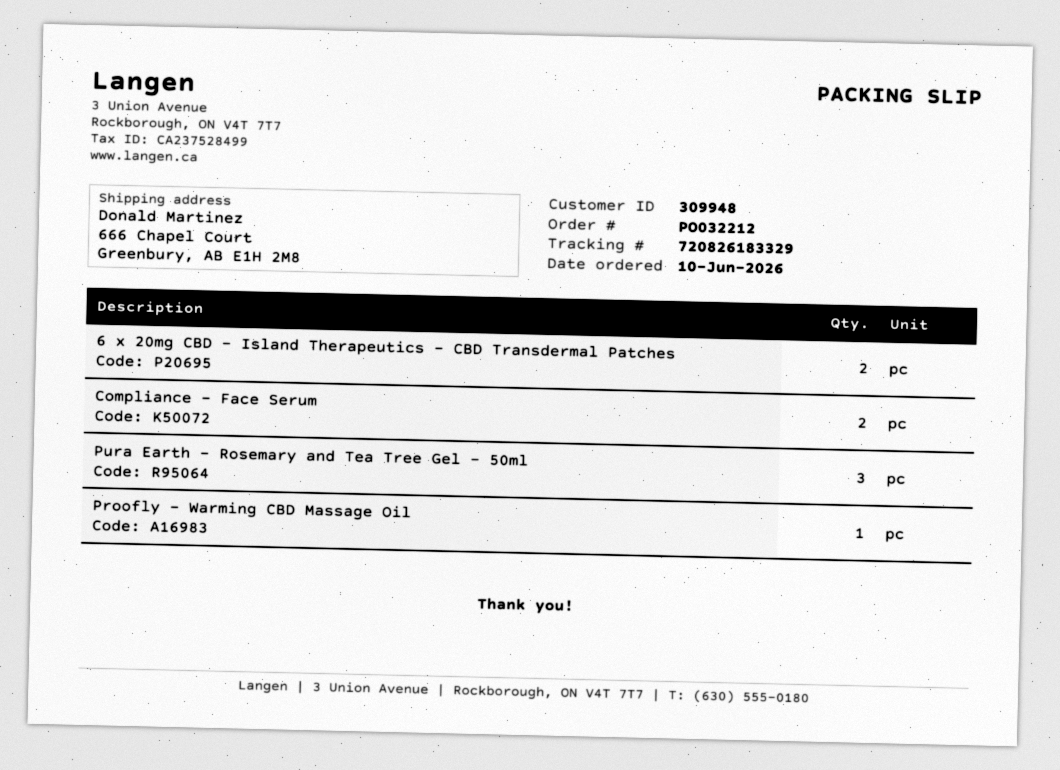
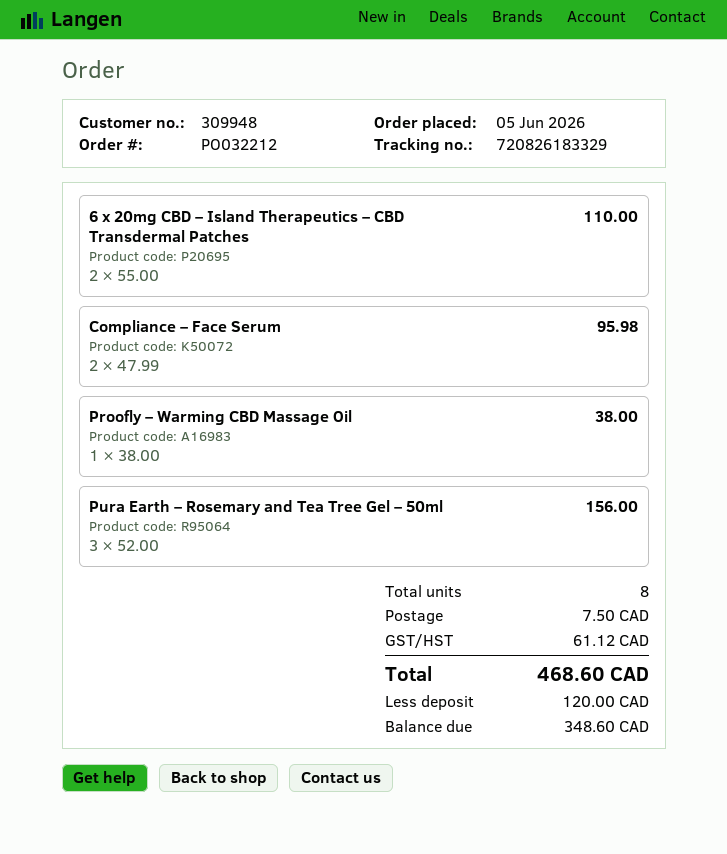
order date: 2026-06-10 -> 2026-06-05

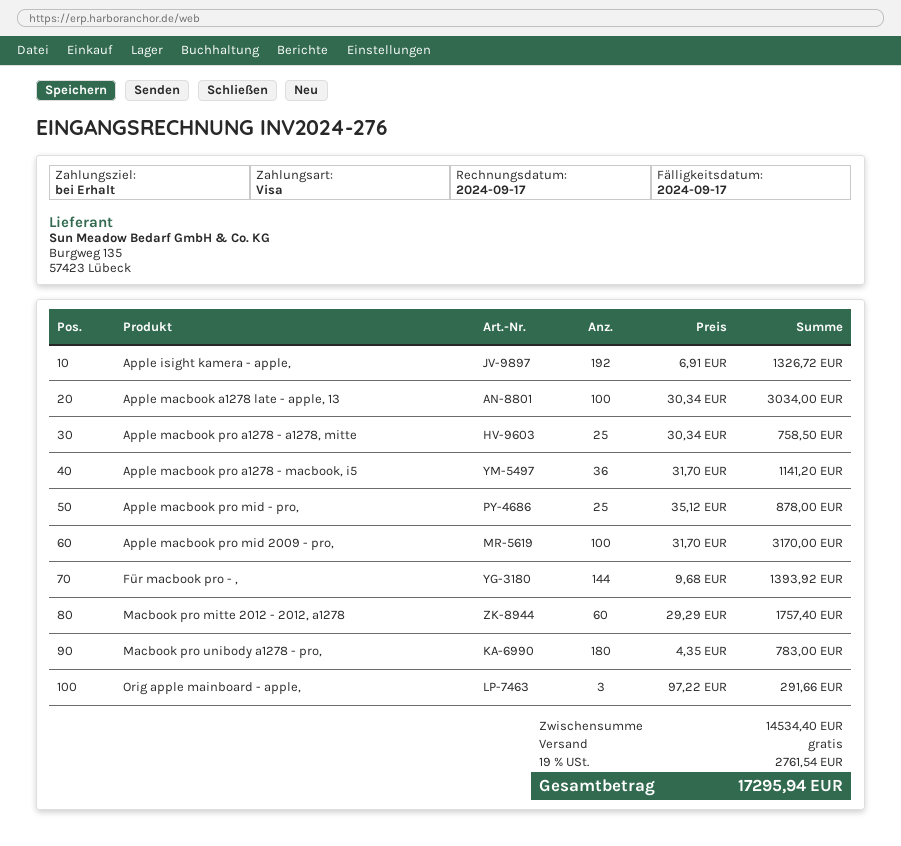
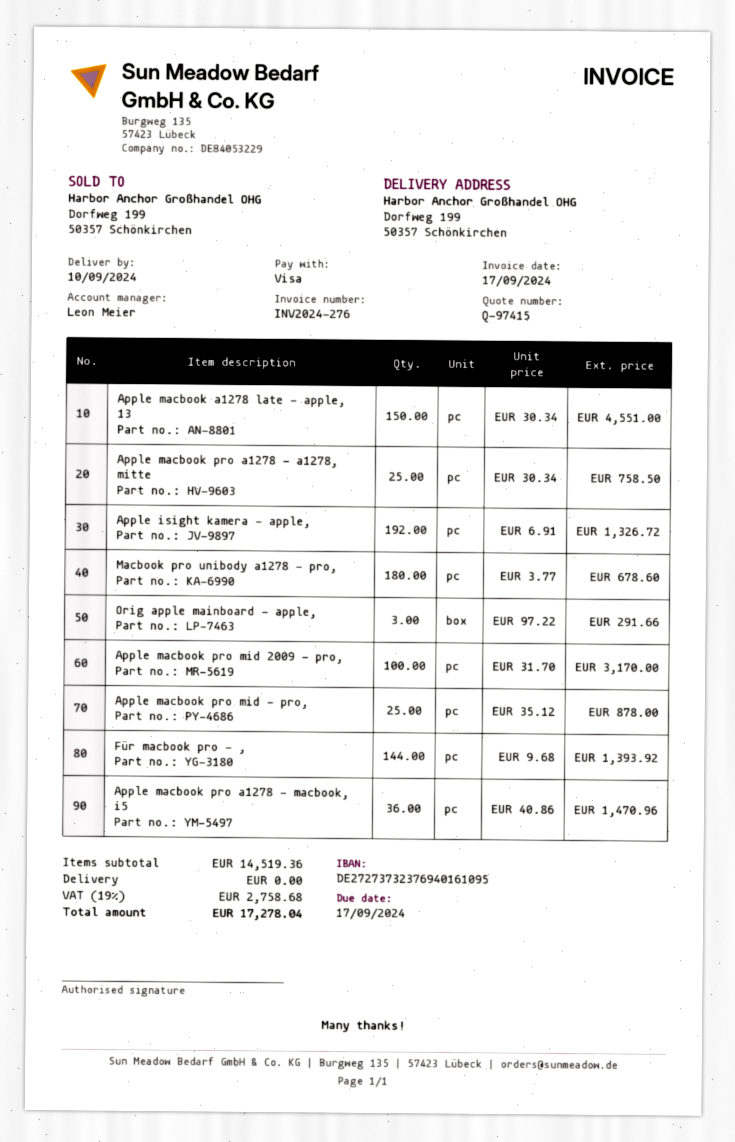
Apple macbook a1278 late - apple, 13: 100 x 30.34 = 3034.00 -> 150 x 30.34 = 4551.00
Apple macbook pro a1278 - macbook, i5: 36 x 31.70 = 1141.20 -> 36 x 40.86 = 1470.96
Macbook pro mitte 2012 - 2012, a1278: 60 x 29.29 = 1757.40 -> none
Macbook pro unibody a1278 - pro,: 180 x 4.35 = 783.00 -> 180 x 3.77 = 678.60
subtotal: 14534.40 -> 14519.36
tax: 19% = 2761.54 -> 19% = 2758.68
total: 17295.94 -> 17278.04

----

» Problem to solve:
Scan the listing for the string "Apple", then copy every line where it appears.

» Your response:
Apple macbook a1278 late - apple, 13: 100 x 30.34 = 3034.00 -> 150 x 30.34 = 4551.00
Apple macbook pro a1278 - macbook, i5: 36 x 31.70 = 1141.20 -> 36 x 40.86 = 1470.96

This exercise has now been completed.